There are many times in OpenShift where microservices need to talk to each other internally without exposing routes to the outside world. These microservices interact via the Kubernetes service API, which acts as a load balancer that resolves a set of pods to a single IP.
While OpenShift and the service API work together to abstract most of the complexity behind networking, problems can still arise when trying to interact with other microservices deployed on OpenShift. In this post we’ll talk about some of the most common problems around internal networking and how to troubleshoot them. For the examples, we’ll assume a basic app consisting of a single ClusterIP Service and Deployment, each called hello-world.
The following service will be used as an example for each issue described in this post.
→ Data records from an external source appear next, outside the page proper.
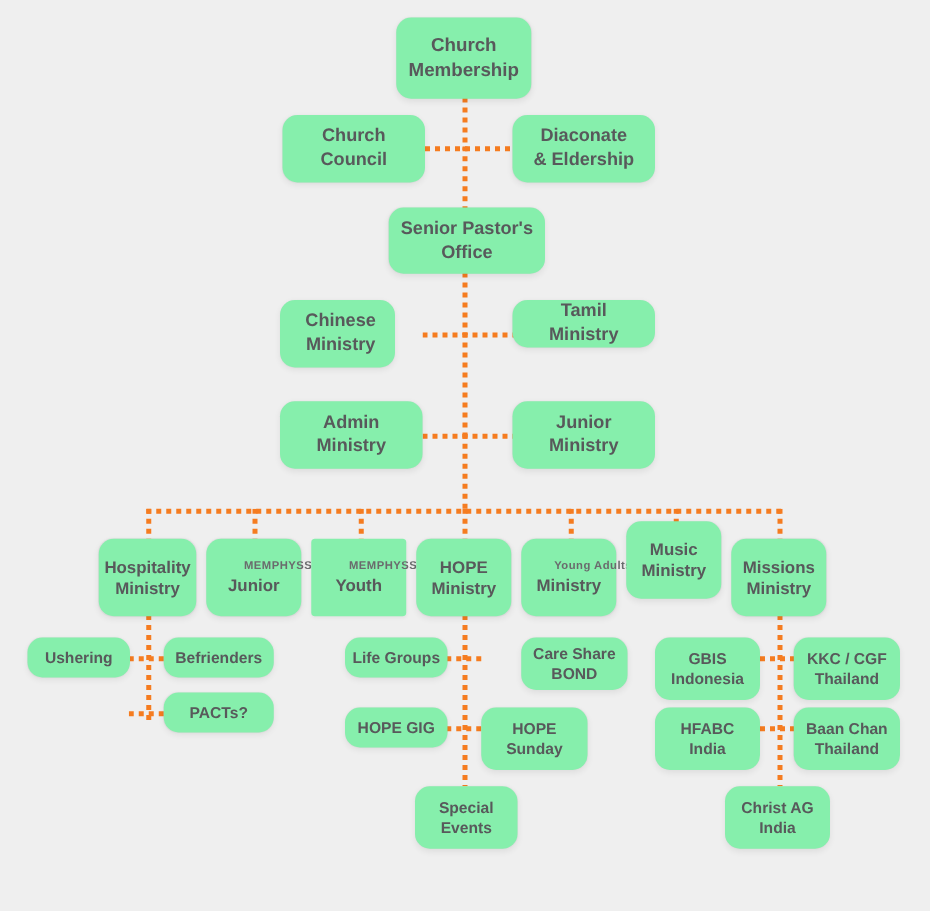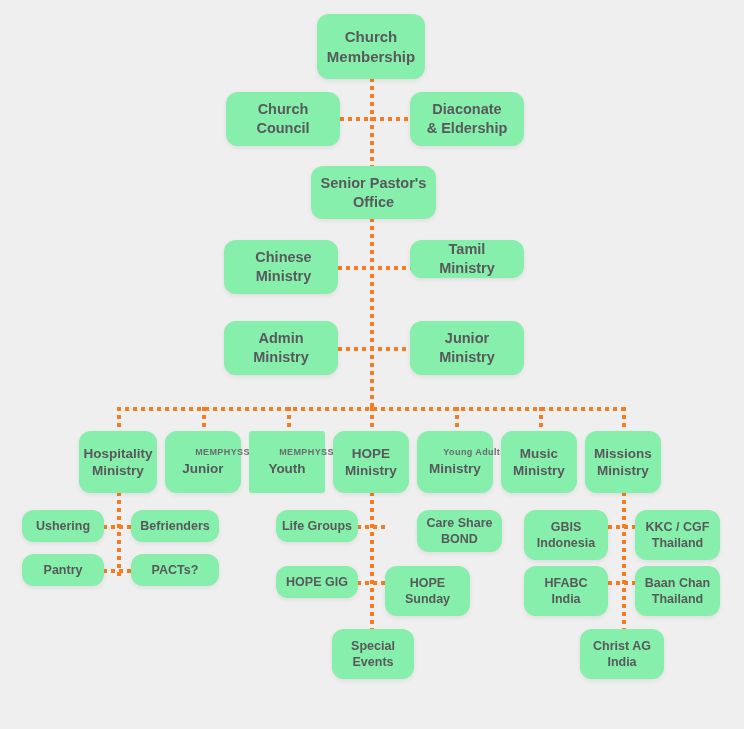"Chinese" div.node { width: 114px -> 92px }
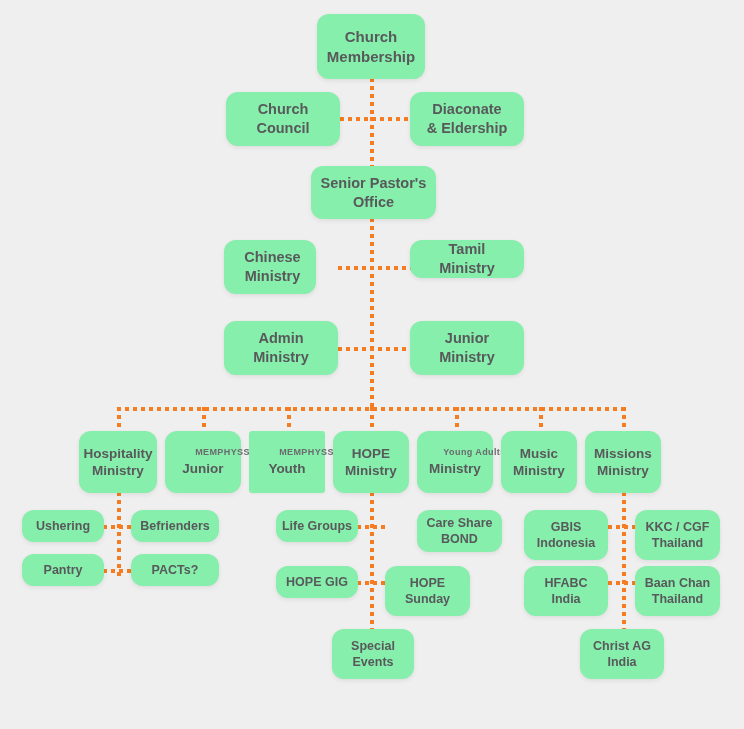"Music" div.node { top: 431px -> 417px }
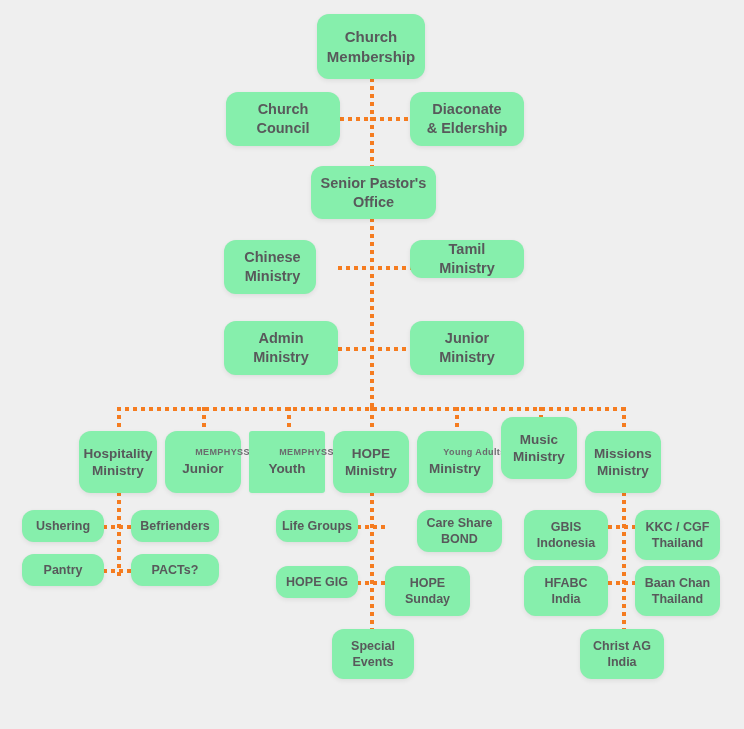"Pantry" div.node { html: <div> <span>Pantry</span> </div> -> none }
apiVersion: v1 kind: Service metadata: name: hello-world namespace: my-namespace spec: selector: app: hello-world ports: - name: https protocol: TCP port: 443 targetPort: 8443
How to Begin Troubleshooting
The best way to begin troubleshooting is to oc rsh into the pod that is making the call to your target service. For example, if I have a deployment called rhel that is attempting to talk to another deployment called hello-world, then I would want to access the rhel pod to begin troubleshooting my networking error. For example:
oc rsh rhel-2-fqjbw -n my-namespace
Once inside the pod, attempt running “curl -v” against the endpoint your pod is trying to reach. This will give verbose output and will often reveal the issue behind your networking error. The table below gives an overview of some sample curl -v output and some possible errors associated with it.
curl -v Output | Possible Errors |
---|---|
sh-4.2$ curl -v -k https://hello-world:443 Could not resolve host: hello-world; Unknown error Closing connection 0 curl: (6) Could not resolve host: hello-world; Unknown error | 1) Service does not exist 2) Target hostname is incorrect |
sh-4.2$ curl -v -k https://hello-world.my-namespace:443 About to connect() to hello-world.my-namespace port 443 (#0) Trying 172.30.209.206… Connection timed out Failed connect to hello-world.my-namespace:443; Connection timed out Closing connection 0 curl: (7) Failed connect to hello-world.my-namespace:443; Connection timed out | 1) Isolation policy is blocking traffic |
sh-4.2$ curl -v -k https://hello-world:443 About to connect() to hello-world port 443 (#0) Trying 172.30.250.96… No route to host Failed connect to hello-world:443; No route to host Closing connection 0 curl: (7) Failed connect to hello-world:443; No route to host | 1) Service selector is incorrect 2) Service port is incorrect 3) Service targetPort name is not specified on the deployment |
sh-4.2$ curl -v -k https://hello-world:443 About to connect() to hello-world port 443 (#0) Trying 10.128.2.44… Connection refused Failed connect to hello-world:443; Connection refused Closing connection 0 curl: (7) Failed connect to hello-world:443; Connection refused | 1) Service clusterIP is none 2) Service targetPort is incorrect 3) Container does not expose targetPort |
Note that this only covers some of the most common networking errors that I have observed and that your particular error may not be covered in this post.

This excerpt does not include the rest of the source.